Not many years since the suggestion of a local newspaper that a statue of Mr. Fillmore be erected in the square opposite his former home precipitated an acrimonious correspondence which well showed that his townsmen were by no means ready to join in a memorial. Although numerous portraits and busts have been made, Buffalo is still without any suitable memorial of Millard Fillmore.

Mr. Fillmore gathered a considerable property, most of which passed to his son. When the latter died, Nov. 15, 1889, the inventory of his estate showed a value of $285,705.66, and contained the following items: Railroad bonds and other securities, $174,590; cash, bank deposits, bond and mortgage, $58,910.74; silver plate, $318.99; library, $1493.40. The silver plate may have included the memorial service spoken of in this volume (pp. 304, 305).

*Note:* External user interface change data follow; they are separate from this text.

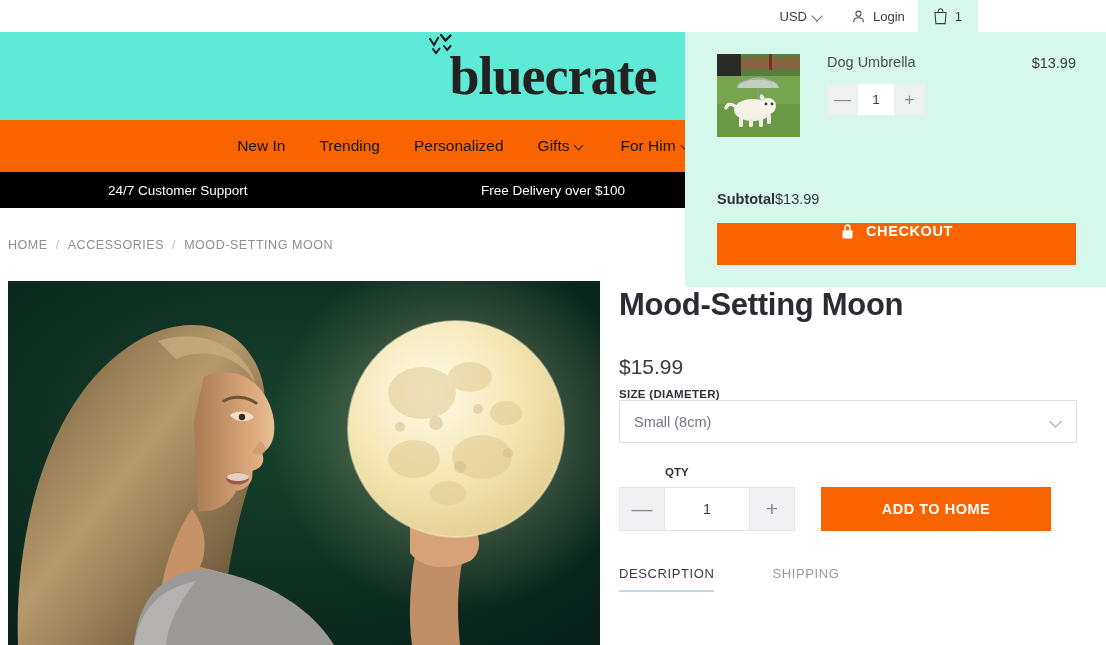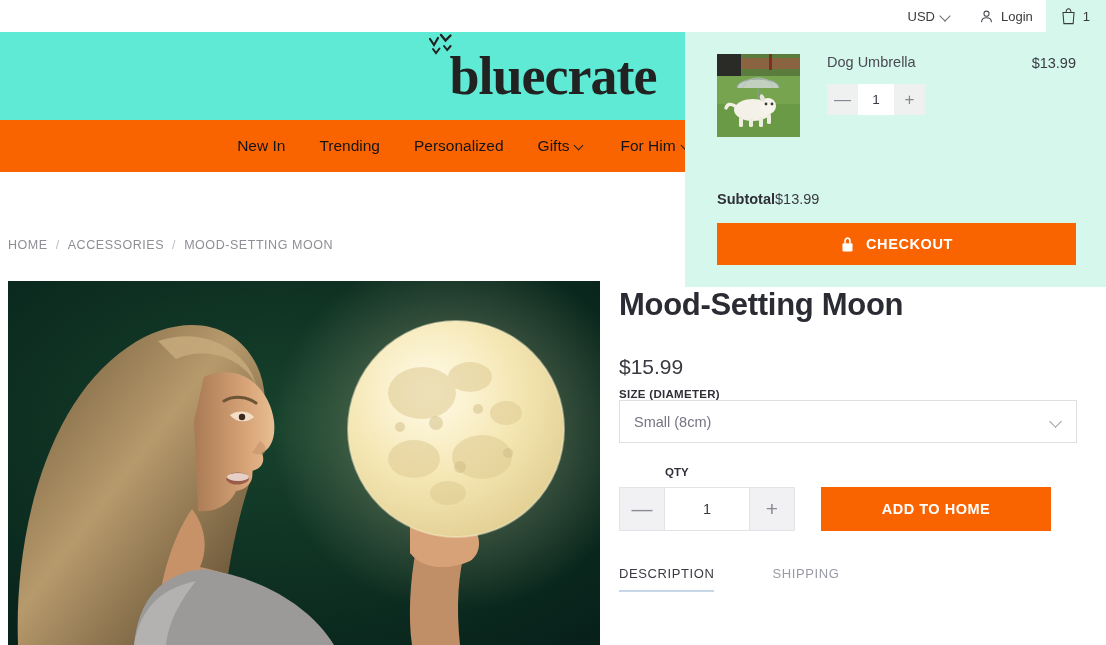"USD" .utility-bar { width: 1106px -> 978px }
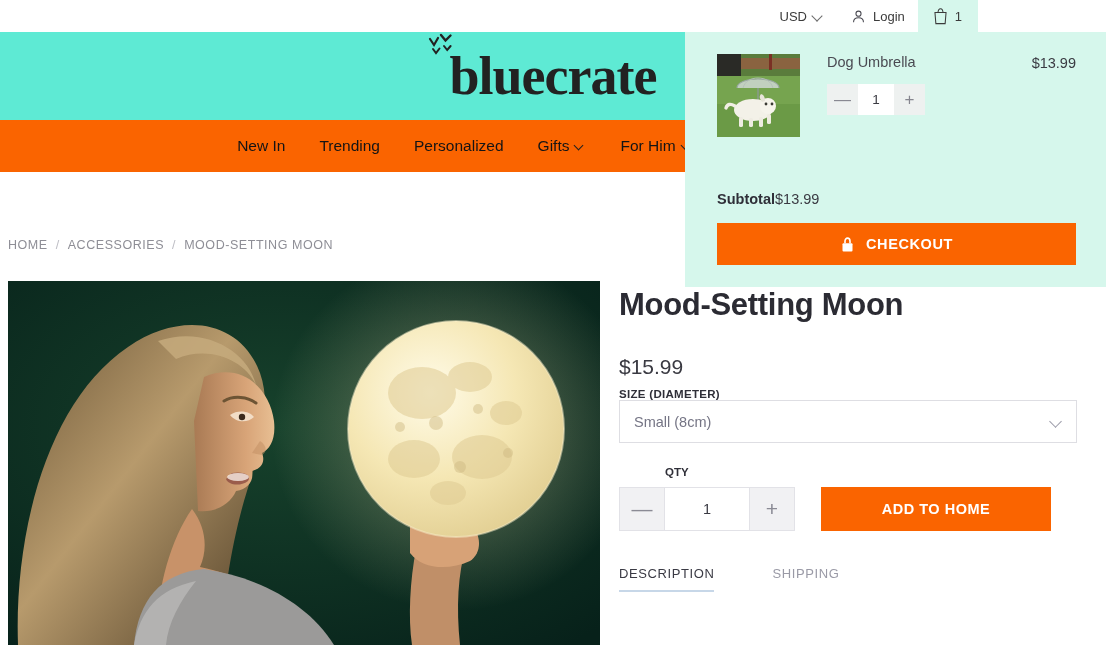"24/7 Customer Support" div.promo { html: none -> <div> <span>24/7 Customer Support</span> <span>Free Delivery over $100</span> </div> }
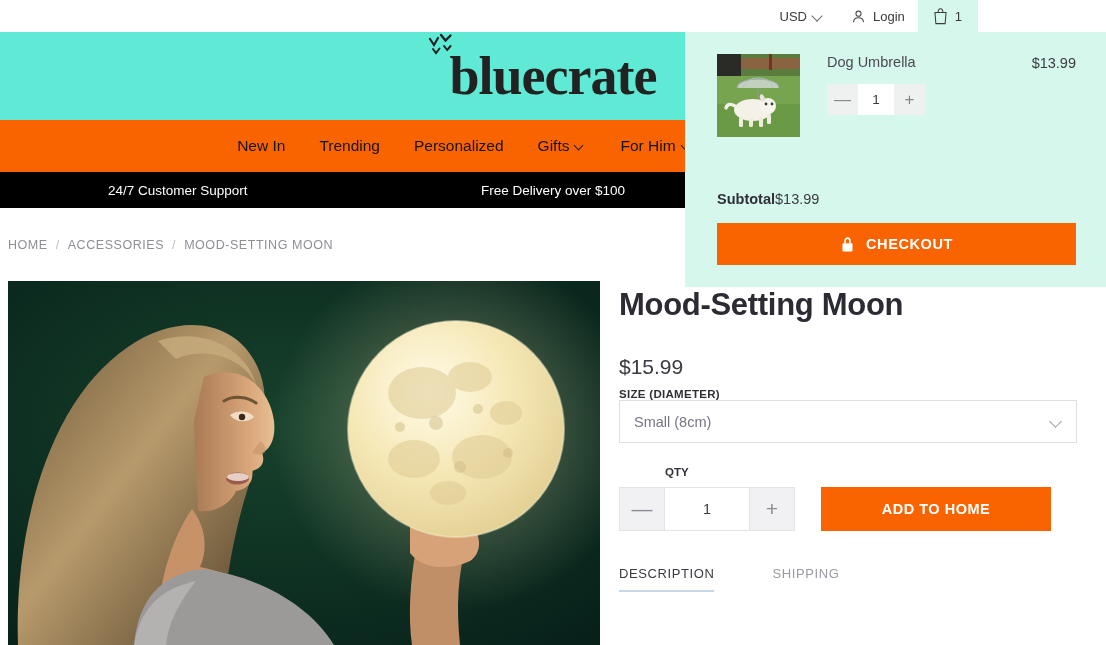"CHECKOUT" .checkout { align-items: center -> none }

There were also "a sword, a sabre, two guns and a pistol," presumably relics, in part at least, of the John Fillmore whose adventures with pirates have been given. These souvenirs are supposed to have passed into the possession of other relatives.

Many a resident of Buffalo will recall the auction sale of Mr. Fillmore's library, held in Buffalo, Dec. 29, 30 and 31, 1890. Since his father's death it had belonged to Millard Powers Fillmore, but the collection remained for the most part as the elder man had formed it. It was in no wise a notable library. There were few books of monetary value, and fewer yet that were rare. It contained many Government reports, and other works valuable only for the information they might offer. The printed catalogue, of fifty odd pages, is pathetic in its arid lack of poetry, of belles lettres, of well nigh everything that breathes of beauty and of spirit. A touch of personal association attaches to one item, the “Voyages and Adventures of Captain Robert Boyle" (Liverpool, 1745), containing a note by Mr. Fillmore, saying it was the first novel he ever read. A number of Mr. Fillmore's books are now in the library of the Buffalo Historical Society.